* [Record excerpts]:

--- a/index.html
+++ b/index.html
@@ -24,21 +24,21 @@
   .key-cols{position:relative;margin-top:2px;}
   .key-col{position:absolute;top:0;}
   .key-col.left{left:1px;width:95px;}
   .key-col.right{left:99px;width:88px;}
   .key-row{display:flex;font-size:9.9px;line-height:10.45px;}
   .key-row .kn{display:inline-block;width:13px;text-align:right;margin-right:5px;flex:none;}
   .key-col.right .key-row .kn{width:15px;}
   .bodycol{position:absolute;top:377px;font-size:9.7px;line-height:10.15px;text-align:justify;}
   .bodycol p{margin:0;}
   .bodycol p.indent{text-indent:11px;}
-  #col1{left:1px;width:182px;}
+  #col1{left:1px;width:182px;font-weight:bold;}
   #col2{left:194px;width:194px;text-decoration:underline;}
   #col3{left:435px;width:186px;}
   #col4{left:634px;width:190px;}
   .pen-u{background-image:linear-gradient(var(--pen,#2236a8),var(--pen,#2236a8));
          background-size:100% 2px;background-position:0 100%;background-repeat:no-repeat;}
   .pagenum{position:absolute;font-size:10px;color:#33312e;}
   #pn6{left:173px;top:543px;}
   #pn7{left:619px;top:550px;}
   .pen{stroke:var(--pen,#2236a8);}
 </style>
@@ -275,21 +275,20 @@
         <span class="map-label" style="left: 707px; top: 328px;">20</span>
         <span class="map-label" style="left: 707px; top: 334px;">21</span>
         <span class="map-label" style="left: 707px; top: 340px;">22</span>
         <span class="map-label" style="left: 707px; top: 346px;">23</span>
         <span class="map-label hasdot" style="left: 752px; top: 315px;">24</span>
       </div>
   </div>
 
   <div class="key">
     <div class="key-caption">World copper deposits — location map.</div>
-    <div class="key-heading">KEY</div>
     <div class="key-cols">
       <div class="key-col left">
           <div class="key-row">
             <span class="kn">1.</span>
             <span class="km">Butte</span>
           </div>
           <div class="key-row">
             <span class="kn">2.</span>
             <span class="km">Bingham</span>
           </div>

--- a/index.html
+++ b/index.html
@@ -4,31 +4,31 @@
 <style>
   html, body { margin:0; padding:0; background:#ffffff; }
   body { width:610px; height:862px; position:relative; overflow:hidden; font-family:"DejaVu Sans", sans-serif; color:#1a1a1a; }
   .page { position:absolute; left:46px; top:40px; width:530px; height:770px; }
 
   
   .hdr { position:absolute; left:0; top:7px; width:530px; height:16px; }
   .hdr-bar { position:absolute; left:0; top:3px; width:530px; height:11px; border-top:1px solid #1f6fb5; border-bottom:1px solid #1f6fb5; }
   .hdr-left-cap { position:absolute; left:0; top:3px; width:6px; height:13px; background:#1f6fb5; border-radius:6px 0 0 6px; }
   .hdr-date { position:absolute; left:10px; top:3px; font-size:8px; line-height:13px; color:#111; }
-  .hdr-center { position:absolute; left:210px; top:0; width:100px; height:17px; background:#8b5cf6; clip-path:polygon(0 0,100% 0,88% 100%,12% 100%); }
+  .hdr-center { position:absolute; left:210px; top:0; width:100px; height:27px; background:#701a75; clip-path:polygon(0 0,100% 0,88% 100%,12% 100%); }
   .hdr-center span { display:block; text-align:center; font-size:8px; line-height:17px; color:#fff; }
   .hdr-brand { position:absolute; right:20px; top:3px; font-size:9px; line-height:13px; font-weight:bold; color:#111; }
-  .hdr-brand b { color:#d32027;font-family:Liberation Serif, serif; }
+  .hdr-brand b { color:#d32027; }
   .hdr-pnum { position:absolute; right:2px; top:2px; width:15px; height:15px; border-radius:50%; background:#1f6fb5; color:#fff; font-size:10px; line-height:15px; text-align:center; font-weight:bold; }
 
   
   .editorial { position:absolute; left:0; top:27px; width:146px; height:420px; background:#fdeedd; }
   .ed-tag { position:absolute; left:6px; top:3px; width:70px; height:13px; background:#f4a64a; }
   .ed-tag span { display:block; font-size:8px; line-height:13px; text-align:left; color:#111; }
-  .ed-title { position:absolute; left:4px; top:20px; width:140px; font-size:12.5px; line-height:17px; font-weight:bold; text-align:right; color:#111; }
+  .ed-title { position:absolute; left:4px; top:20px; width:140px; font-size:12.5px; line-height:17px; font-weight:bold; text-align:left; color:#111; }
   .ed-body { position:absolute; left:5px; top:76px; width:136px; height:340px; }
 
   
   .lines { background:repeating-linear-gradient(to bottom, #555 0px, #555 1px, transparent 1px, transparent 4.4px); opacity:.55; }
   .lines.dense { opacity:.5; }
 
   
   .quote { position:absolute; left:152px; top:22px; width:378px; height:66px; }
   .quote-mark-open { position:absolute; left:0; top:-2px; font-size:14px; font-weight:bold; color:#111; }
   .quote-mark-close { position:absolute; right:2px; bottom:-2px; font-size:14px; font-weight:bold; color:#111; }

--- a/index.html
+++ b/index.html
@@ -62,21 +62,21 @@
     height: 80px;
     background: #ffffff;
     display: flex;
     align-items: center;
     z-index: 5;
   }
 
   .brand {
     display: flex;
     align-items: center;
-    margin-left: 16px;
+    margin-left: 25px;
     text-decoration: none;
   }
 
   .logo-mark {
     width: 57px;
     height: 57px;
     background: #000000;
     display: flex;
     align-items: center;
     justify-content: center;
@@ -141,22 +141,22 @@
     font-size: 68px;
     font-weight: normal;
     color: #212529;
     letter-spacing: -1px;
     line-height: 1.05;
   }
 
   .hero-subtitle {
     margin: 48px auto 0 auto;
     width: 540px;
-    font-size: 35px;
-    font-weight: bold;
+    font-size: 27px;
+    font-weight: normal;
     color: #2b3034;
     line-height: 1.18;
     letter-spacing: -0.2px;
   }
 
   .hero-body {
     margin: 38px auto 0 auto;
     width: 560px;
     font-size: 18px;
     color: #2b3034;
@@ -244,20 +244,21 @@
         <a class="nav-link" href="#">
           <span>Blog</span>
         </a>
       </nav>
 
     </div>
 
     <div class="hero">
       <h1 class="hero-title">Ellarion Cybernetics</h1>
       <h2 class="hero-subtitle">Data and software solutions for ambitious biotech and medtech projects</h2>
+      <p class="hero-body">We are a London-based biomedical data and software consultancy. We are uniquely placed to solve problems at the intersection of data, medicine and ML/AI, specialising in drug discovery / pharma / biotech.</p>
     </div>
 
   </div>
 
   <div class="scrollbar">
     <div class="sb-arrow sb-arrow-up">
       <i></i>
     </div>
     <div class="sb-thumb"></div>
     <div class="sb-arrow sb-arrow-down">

* [Problem requirements]:
Go through the material and copy each line that contains "normal".

* [Reply to the task]:
     font-weight: normal;
+    font-weight: normal;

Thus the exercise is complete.